Finito l'altro giorno. Il giudizio complessivo è altamente positivo, talmente positivo che potrebbe facilmente finire tra i miei tre giochi preferiti dell'anno.
Tralasciando l'ottima scrittura, profondissima e studiata fin nei minimi dettagli, ho amato la possibilità di influenzare ed essere influenzato in toto dal mondo circostante e da tutti i personaggi (tutti unici tra l'altro, ben caratterizzati e complessi), sia con azioni importanti che con insignificanti minuzie, come semplici chiacchiere su pettegolezzi vari ma anche discussioni erudite che mescolavano religione, morale e politica. Nessun dialogo mi ha mai annoiato, e anzi mi ha permesso di creare (in parte come richiedeva il gioco, ma in parte anche semplicemente per immaginazione personale) un'idea perfettamente completa del *mio* Andreas Maler.
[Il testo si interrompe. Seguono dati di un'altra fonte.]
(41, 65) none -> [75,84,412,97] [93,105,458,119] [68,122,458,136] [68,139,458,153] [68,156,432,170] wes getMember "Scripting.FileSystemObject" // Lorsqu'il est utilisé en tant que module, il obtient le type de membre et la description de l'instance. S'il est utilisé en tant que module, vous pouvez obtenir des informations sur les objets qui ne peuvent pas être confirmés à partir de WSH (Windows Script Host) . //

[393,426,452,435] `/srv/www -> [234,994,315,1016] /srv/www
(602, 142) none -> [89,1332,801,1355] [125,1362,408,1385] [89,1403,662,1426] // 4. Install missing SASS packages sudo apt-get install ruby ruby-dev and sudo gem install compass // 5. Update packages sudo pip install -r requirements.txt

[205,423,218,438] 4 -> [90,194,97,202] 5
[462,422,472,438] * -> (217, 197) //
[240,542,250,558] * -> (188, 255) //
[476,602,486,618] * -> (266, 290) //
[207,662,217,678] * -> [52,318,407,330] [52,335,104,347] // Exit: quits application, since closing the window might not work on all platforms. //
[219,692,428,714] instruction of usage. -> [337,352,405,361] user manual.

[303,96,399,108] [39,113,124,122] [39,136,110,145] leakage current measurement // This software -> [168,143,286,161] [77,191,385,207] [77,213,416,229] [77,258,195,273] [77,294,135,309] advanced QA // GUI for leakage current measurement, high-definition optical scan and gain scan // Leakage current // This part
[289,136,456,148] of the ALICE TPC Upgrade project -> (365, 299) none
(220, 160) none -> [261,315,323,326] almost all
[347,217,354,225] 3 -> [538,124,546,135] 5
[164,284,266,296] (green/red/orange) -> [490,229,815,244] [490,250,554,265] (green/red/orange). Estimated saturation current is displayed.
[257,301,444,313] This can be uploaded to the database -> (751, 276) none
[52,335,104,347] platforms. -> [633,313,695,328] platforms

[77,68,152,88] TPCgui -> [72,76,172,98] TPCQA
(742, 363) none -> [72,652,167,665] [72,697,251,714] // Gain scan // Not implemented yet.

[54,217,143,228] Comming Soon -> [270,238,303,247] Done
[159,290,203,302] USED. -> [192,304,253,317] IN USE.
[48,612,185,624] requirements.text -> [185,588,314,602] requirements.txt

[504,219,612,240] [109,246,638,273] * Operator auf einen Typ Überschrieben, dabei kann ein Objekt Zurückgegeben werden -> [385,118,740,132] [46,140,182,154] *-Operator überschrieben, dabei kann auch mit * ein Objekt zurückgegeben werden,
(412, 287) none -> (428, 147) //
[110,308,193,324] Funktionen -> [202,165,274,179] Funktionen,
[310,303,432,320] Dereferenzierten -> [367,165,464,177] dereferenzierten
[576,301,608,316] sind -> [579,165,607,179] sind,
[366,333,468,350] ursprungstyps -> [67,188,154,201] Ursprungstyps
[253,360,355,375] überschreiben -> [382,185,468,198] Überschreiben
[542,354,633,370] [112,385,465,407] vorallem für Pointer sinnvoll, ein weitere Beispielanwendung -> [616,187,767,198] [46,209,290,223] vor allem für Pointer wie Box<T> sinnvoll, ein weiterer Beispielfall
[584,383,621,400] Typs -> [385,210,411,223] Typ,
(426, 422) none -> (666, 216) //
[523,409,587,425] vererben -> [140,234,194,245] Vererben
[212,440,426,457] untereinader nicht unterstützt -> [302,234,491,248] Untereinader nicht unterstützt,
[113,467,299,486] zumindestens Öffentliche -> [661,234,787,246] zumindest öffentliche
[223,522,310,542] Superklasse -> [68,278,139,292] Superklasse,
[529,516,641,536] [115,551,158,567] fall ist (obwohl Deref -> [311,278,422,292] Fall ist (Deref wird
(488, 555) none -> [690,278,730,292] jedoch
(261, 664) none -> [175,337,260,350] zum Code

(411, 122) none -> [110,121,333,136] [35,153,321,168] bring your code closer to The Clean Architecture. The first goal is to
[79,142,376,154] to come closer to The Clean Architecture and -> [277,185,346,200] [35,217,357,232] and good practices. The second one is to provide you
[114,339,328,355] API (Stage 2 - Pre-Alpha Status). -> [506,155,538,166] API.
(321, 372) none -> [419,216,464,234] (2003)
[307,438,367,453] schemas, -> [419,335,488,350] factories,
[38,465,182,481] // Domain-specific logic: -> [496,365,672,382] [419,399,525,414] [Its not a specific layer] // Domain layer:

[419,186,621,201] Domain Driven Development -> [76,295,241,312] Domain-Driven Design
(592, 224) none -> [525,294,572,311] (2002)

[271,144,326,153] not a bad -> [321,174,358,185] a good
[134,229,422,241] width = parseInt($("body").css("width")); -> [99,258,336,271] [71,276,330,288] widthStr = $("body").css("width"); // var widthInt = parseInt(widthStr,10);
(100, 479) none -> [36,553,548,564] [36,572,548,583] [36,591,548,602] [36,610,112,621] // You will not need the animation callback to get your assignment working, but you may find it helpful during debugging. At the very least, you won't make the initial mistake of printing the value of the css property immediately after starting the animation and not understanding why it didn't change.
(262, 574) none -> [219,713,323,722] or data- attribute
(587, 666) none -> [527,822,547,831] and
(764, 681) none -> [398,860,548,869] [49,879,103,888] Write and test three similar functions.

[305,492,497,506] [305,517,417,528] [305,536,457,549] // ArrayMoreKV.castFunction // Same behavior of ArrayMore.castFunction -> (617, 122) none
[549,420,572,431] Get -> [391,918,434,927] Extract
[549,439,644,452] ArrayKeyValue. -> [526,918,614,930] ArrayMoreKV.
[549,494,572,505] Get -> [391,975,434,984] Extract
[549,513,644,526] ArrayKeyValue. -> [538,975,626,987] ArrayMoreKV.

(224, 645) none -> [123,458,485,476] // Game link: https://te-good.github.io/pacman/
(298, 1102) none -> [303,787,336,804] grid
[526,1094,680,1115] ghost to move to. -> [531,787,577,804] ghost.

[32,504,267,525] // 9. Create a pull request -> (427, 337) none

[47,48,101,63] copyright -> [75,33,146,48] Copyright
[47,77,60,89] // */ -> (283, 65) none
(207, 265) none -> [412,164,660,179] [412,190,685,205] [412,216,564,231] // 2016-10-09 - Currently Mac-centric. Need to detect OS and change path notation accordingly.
Sul terzo atto anch'io in principio avevo dei dubbi... mentre giocavo ero un po' deluso dal ritmo spezzato quasi all'improvviso, ma alla fine sono d'accordo con quello che avete scritto: perché si chiama Pentiment? Perché è un gioco il cui punto cardine è il senso di colpa, quel senso di colpa che non se ne va mai anche se sono passati tanti anni, la vita è andata avanti e le decisioni prese in passato hanno fatto da suolo fertile per il nuovo presente. Anzi, il terzo atto rinforza molti temi dei primi due, e riesce a dare una meravigliosa conclusione a tante sottotrame e vari argomenti che fino a quel momento erano stati solo accennati.
L'ultimissima scena poi è poesia pura, uno dei finali più belli che abbia visto quest'anno.
Promosso a pieni voti. Che Dio vi benedica.